When predictions fail, we say the theory is "falsified" and we should look for the reasons for the failure.
. . .
From the graph it appears that the projections exaggerate, substantially, the response of the earth's temperature to CO2 which increased by about 11% from 1989 through 2011. Furthermore, when one examines the historical temperature record throughout the 20th century and into the 21st, the data strongly suggest a much lower CO2 effect than almost all models calculate.
. . .
Given this dubious track record of prediction, it is entirely reasonable to ask for a second opinion.
. . .
The Trenberth letter tells us that decarbonization of the world's economy would "drive decades of economic growth." This is not a scientific statement nor is there evidence it is true. A premature global-scale transition from hydrocarbon fuels would require massive government intervention to support the deployment of more expensive energy technology. If there were economic advantages to investing in technology that depends on taxpayer support, companies like Beacon Power, Evergreen Solar, Solar Millenium, SpectraWatt, Solyndra, Ener1 and the Renewable Energy Development Corporation would be prospering instead of filing for bankruptcy in only the past few months.
Thanks for that.

As I continue to point out, if the warmists were serious they would have called for a carbon tax with an income tax offset as the economically most efficient means of delivering CO2 reduction. That they do not is proof of their statist aims.
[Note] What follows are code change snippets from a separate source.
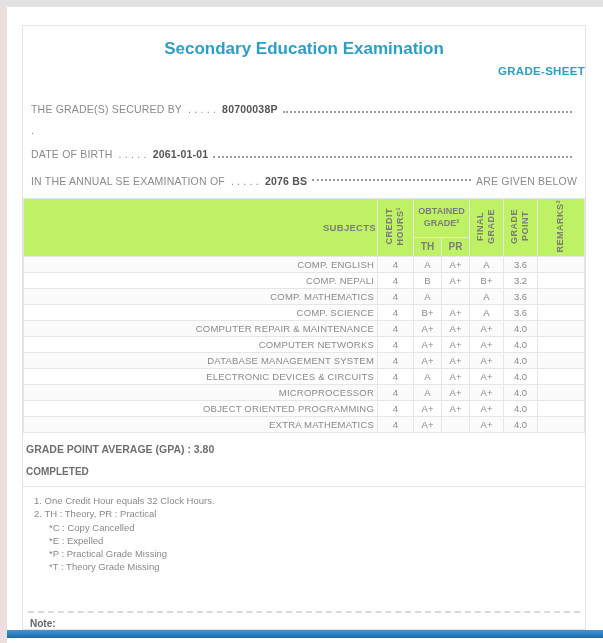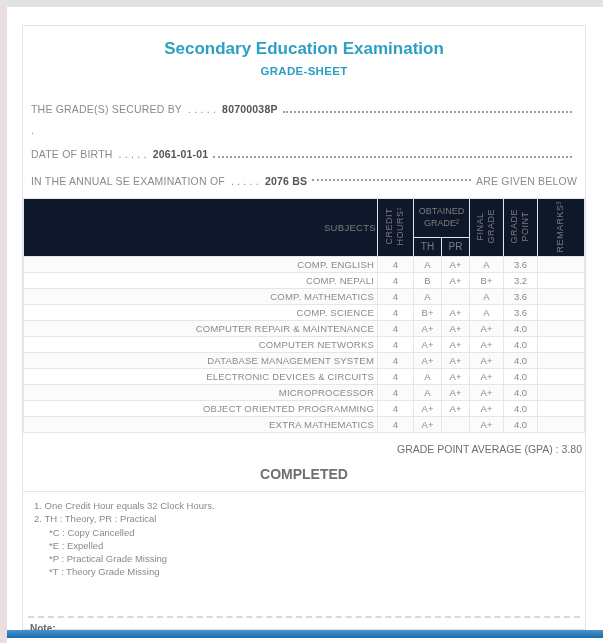"GRADE-SHEET" .subtitle { text-align: center -> right }
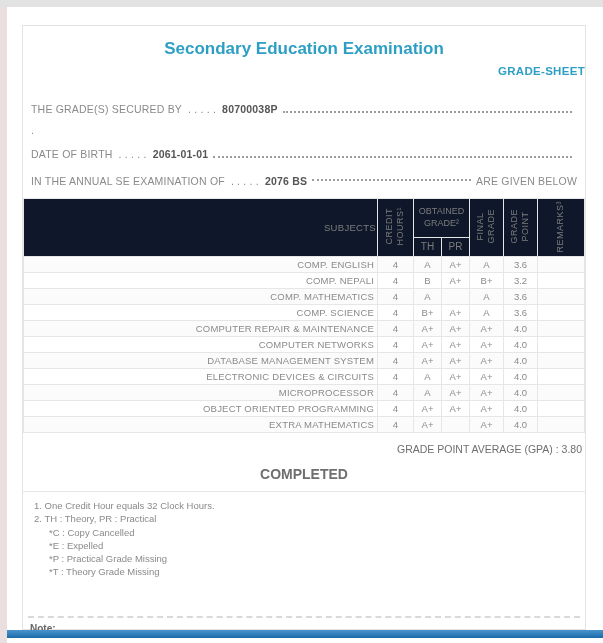"OBTAINED" thead th { background: #0f172a -> #bef264; font-weight: normal -> bold }
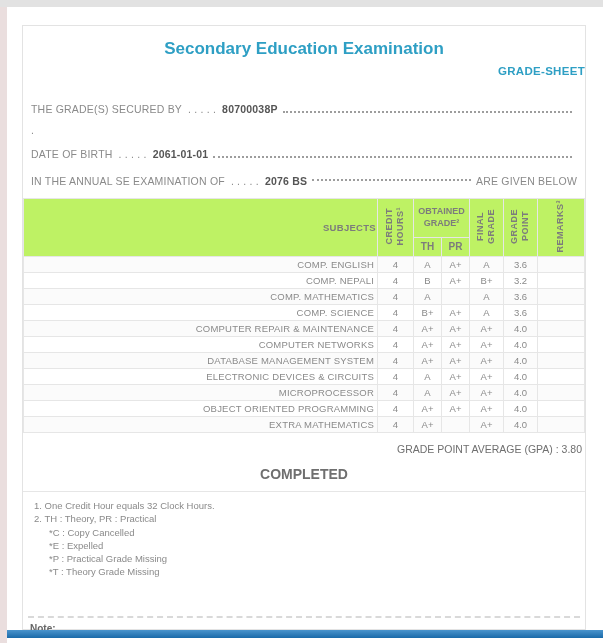"GRADE POINT AVERAGE (GPA) :" .gpa-line { font-weight: normal -> bold; text-align: right -> left }
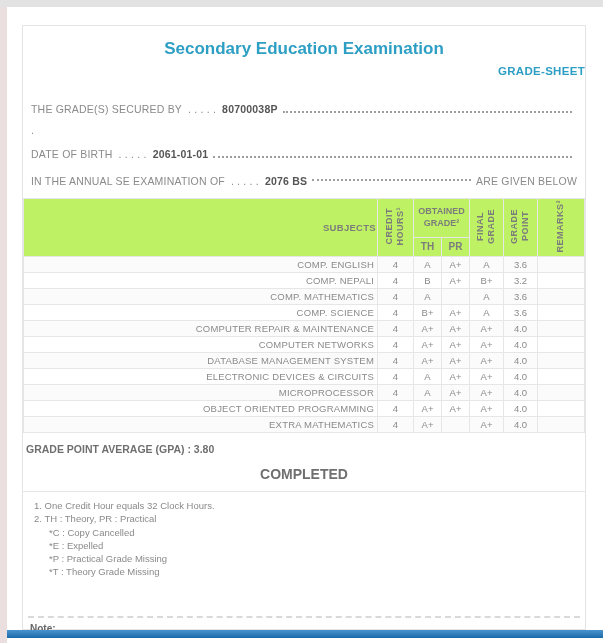"COMPLETED" .completed-line { font-size: 14px -> 10px; text-align: center -> left }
Santorum's Odds on In-Trade Drop

Ok, I admit this is today's news, but Santorum has too much big government baggage and emphasis on social issues when the nation has to face down the debt-star. I would hope that social conservatives see that government that is limited in all areas is to their advantage. Notice how every expansion of government eventually intrudes on religious beliefs, usually in a negative way, e.g. Obamacare vs the Catholic Church. Santorum can make a big show of defending Catholicism against Obamacare, but he has some history in causing the problem in the first place.

1 comment:

  1. I am so releived to hear a social conservative like yourself speak openly about Santorum's big government baggage as a threat to those values. These distractions from the economy and its effects on our Liberty are making me a lunatic.

    Great pull quotes on the WSJ peice.